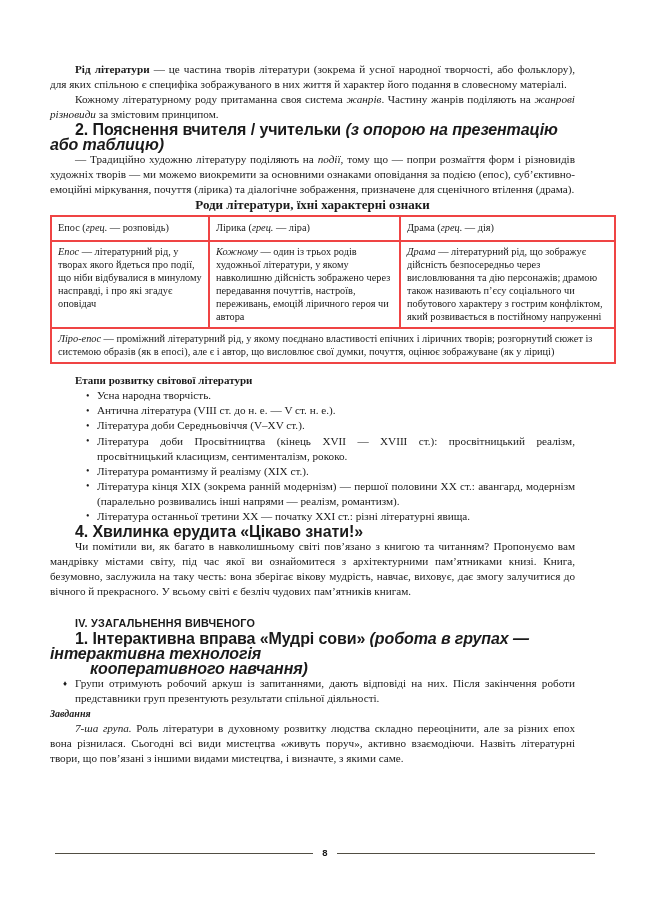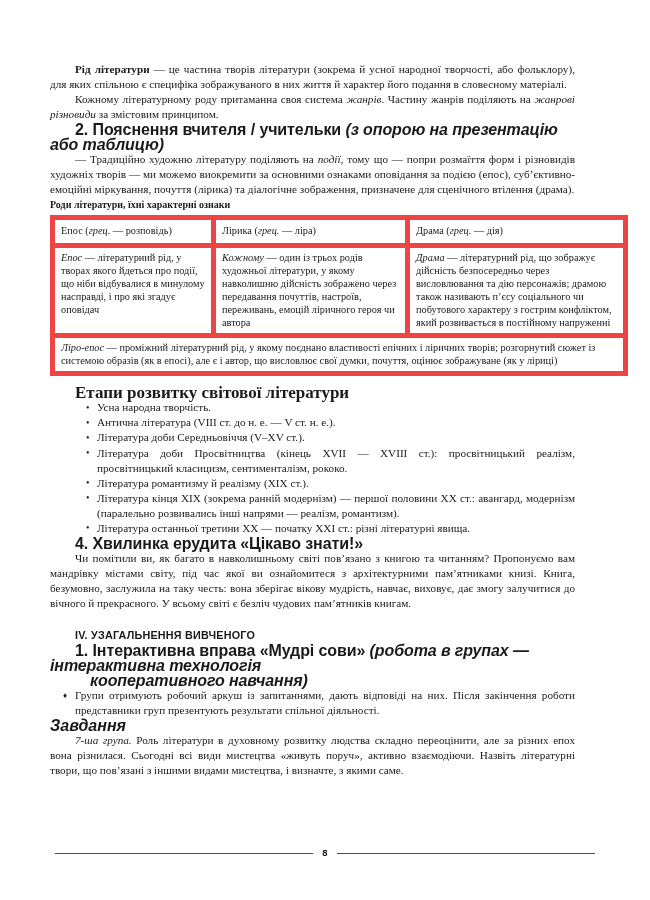--- a/index.html
+++ b/index.html
@@ -68,9 +68,9 @@
   
   .table-caption {
     margin: 0;
-    text-align: left;
-    font-weight: bold;
-    font-size: 10px;
+    text-align: center;
+    font-weight: bold;
+    font-size: 13px;
     line-height: 15.05px;
     font-family: "Liberation Serif", "DejaVu Serif", serif;
   }

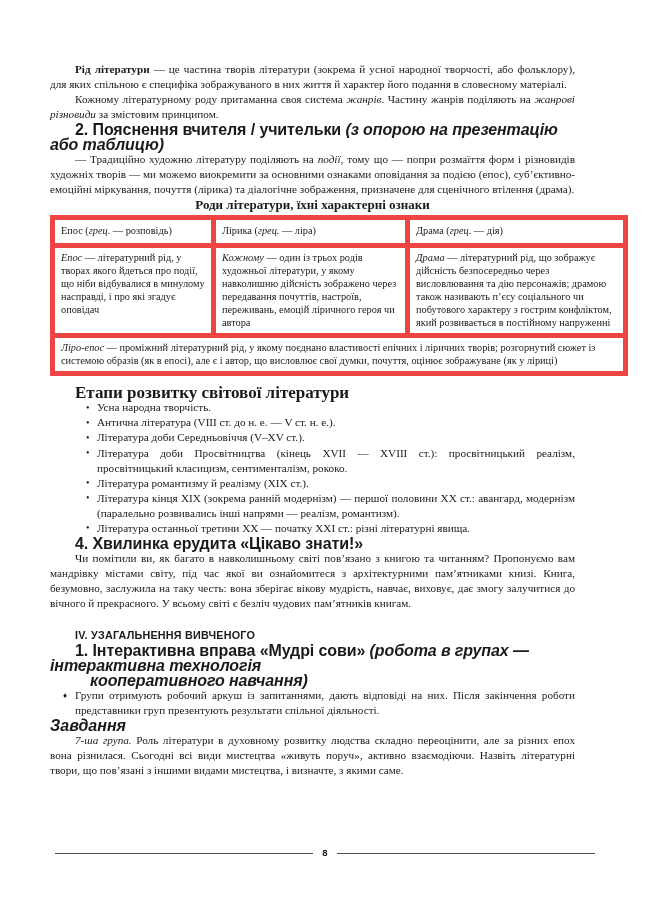--- a/index.html
+++ b/index.html
@@ -83,7 +83,7 @@
     table-layout: fixed;
   }
   table.roditable td {
-    border: 5px solid #ef4444;
+    border: 2px solid #ef4444;
     padding: 3px 5px 4px 6px;
     vertical-align: top;
     font-size: 10.3px;

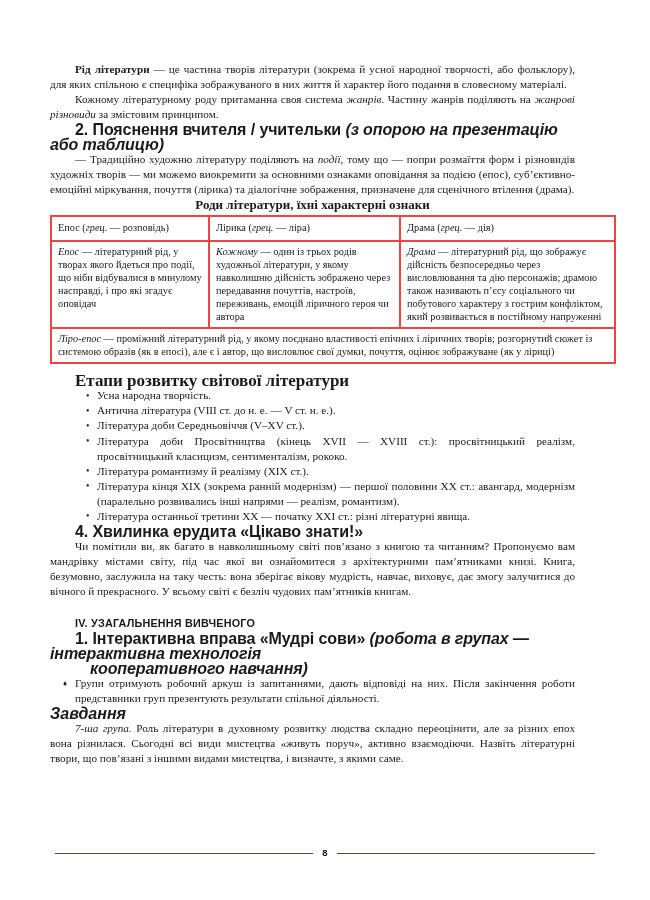--- a/index.html
+++ b/index.html
@@ -105,7 +105,7 @@
     margin: 0;
     padding-top: 9px;
     font-weight: bold;
-    font-size: 17px;
+    font-size: 11px;
     line-height: 15.05px;
     text-indent: 25px;
     font-family: "Liberation Serif", "DejaVu Serif", serif;

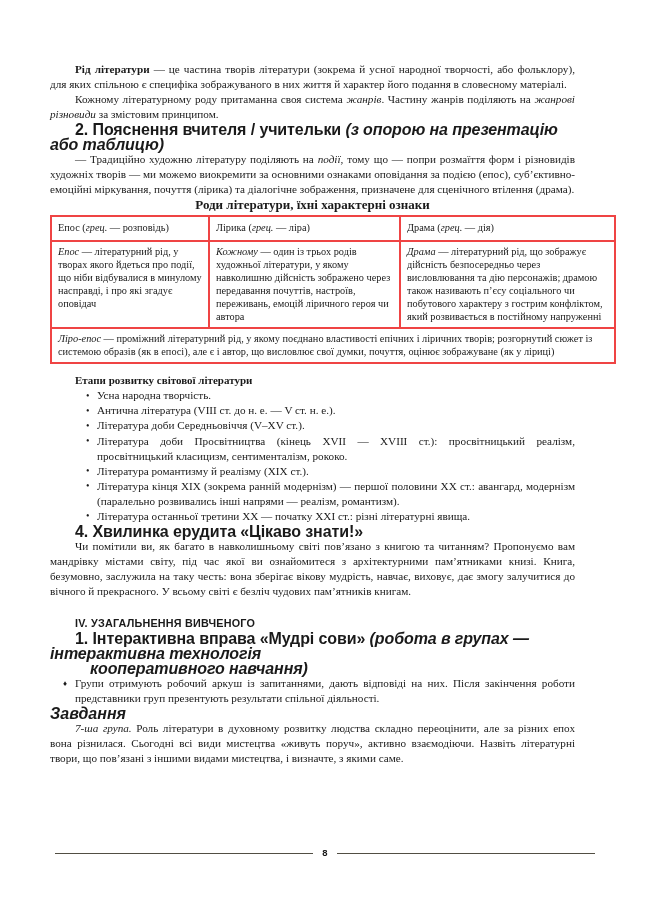--- a/index.html
+++ b/index.html
@@ -156,10 +156,10 @@
     margin: 0;
     font-style: italic;
     font-weight: bold;
-    font-size: 16px;
+    font-size: 10px;
     line-height: 15.05px;
     text-indent: 0;
-    font-family: Liberation Sans, sans-serif;
+    font-family: Liberation Serif, serif;
   }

## What you have to do
From the material above, copy out every line bearing the string "solid".

## Response to this task
-    border: 5px solid #ef4444;
+    border: 2px solid #ef4444;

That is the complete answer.